=== Begin Enclosure ===
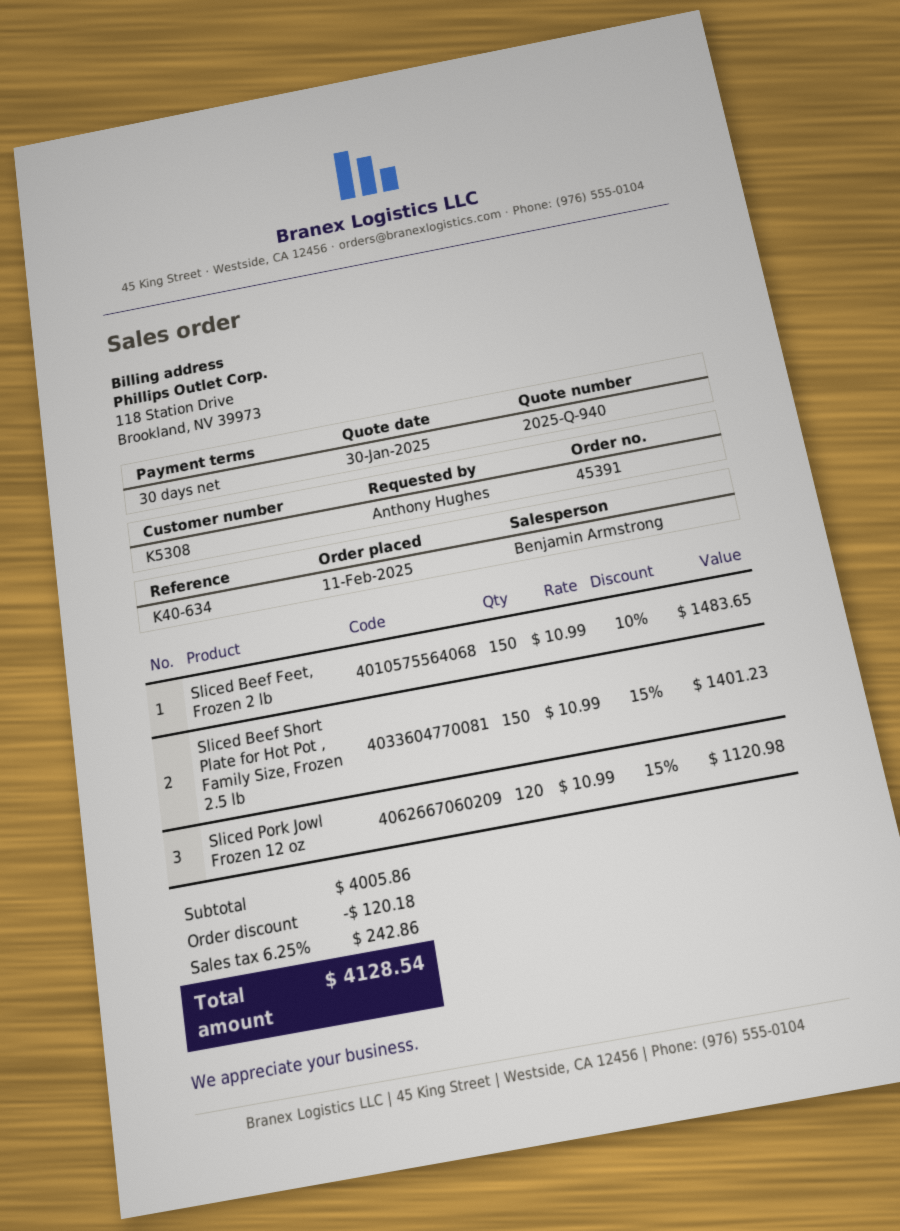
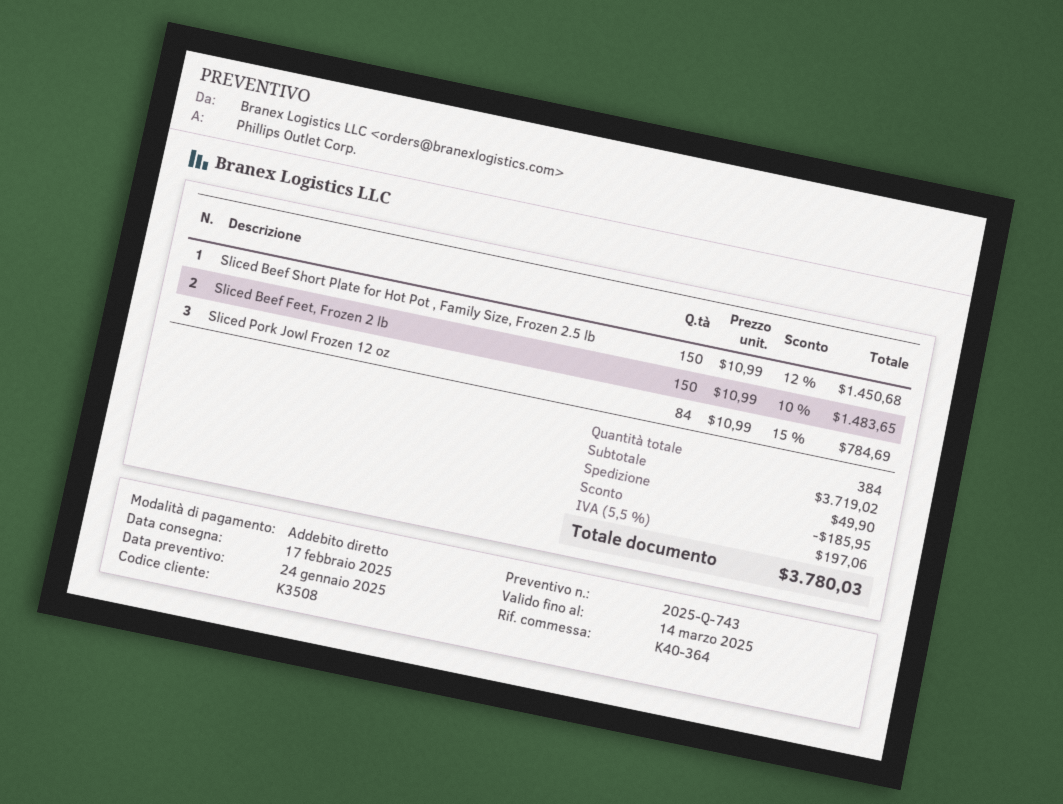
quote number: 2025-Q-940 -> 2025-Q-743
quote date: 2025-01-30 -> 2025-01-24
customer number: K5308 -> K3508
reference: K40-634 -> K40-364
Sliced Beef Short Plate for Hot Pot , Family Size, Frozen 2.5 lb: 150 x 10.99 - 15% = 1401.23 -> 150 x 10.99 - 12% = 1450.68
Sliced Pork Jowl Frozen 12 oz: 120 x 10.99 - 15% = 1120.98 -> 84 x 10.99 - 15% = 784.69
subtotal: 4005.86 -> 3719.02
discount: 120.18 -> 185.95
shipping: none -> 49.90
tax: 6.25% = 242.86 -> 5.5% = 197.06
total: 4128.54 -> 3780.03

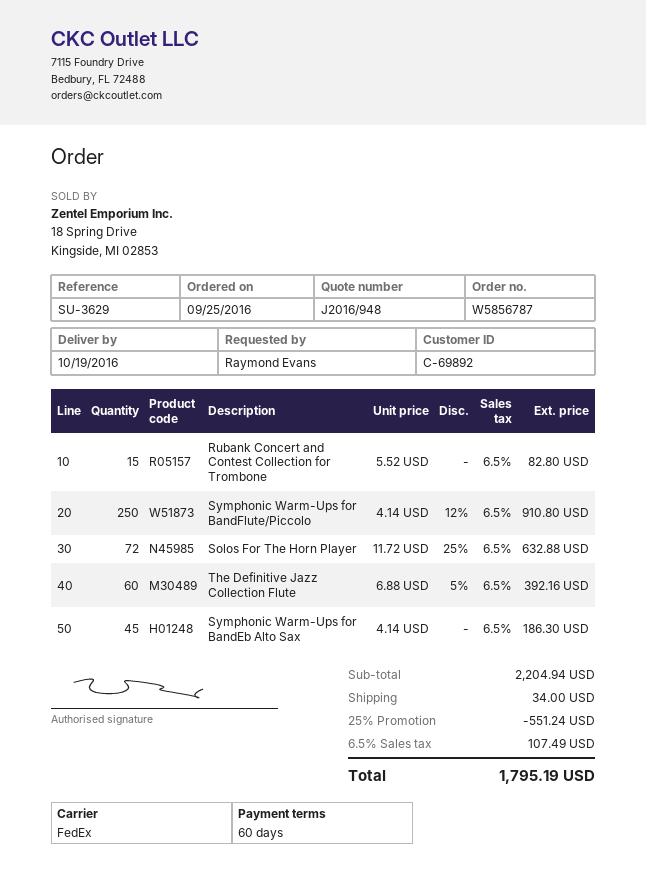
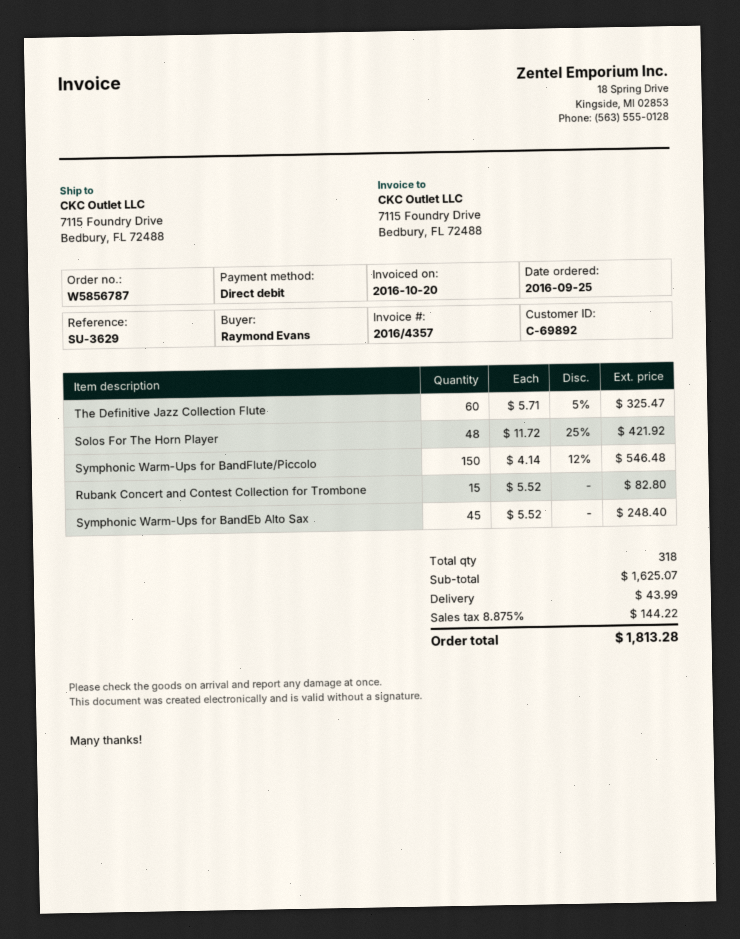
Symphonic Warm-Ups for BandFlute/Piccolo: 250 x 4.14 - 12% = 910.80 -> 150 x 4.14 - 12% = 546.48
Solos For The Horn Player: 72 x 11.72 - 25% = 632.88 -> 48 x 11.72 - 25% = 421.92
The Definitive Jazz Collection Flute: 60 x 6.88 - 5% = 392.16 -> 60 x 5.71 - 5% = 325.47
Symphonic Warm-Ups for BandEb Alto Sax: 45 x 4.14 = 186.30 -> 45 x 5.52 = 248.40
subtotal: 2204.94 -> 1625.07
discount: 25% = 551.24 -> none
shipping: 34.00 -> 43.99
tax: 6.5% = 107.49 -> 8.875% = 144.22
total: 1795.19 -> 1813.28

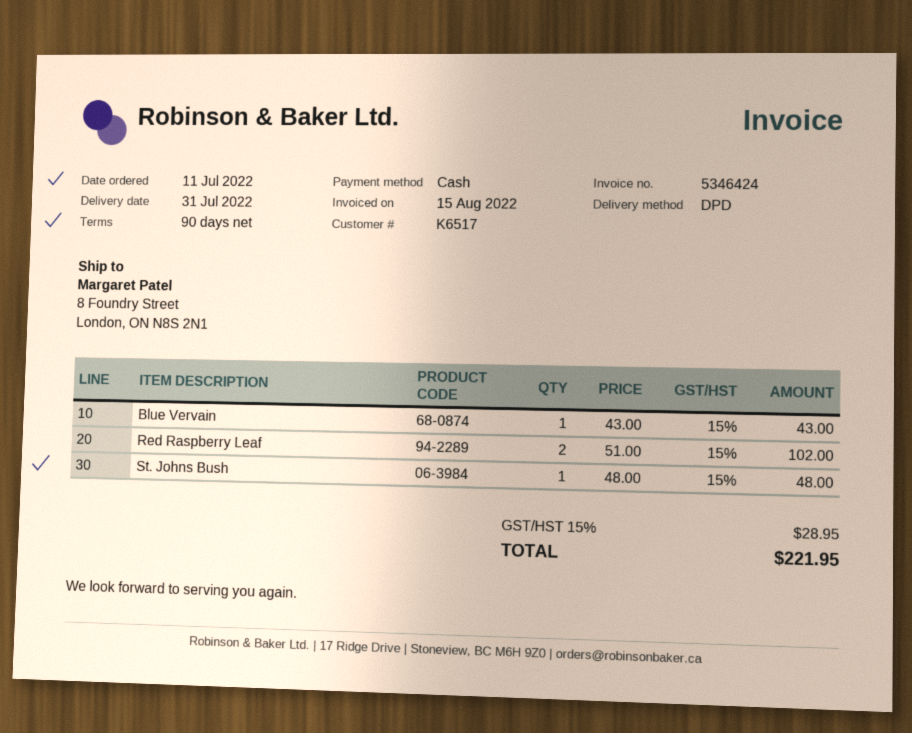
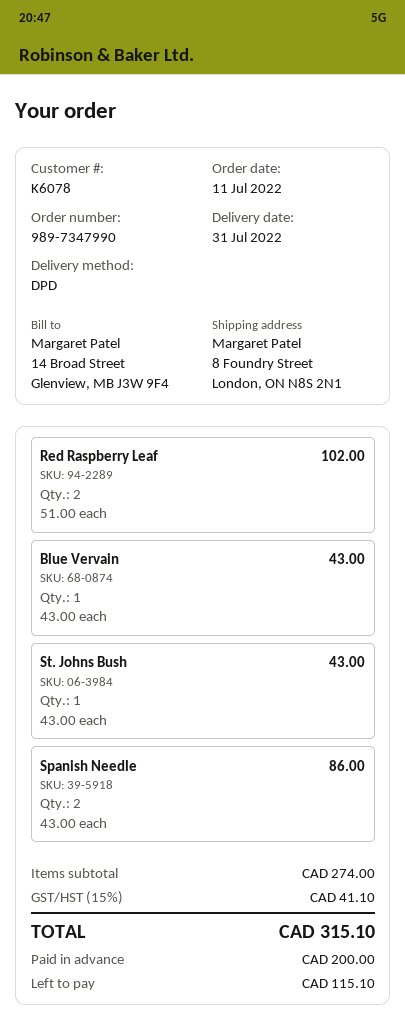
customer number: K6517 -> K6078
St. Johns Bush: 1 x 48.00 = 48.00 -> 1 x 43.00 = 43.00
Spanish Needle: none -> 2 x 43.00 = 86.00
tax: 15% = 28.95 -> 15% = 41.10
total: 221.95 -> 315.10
=== End Enclosure ===
Print every line from the one that contains "St. Johns Bush: 1" to the end of the records, exactly as written, and nothing more.

St. Johns Bush: 1 x 48.00 = 48.00 -> 1 x 43.00 = 43.00
Spanish Needle: none -> 2 x 43.00 = 86.00
tax: 15% = 28.95 -> 15% = 41.10
total: 221.95 -> 315.10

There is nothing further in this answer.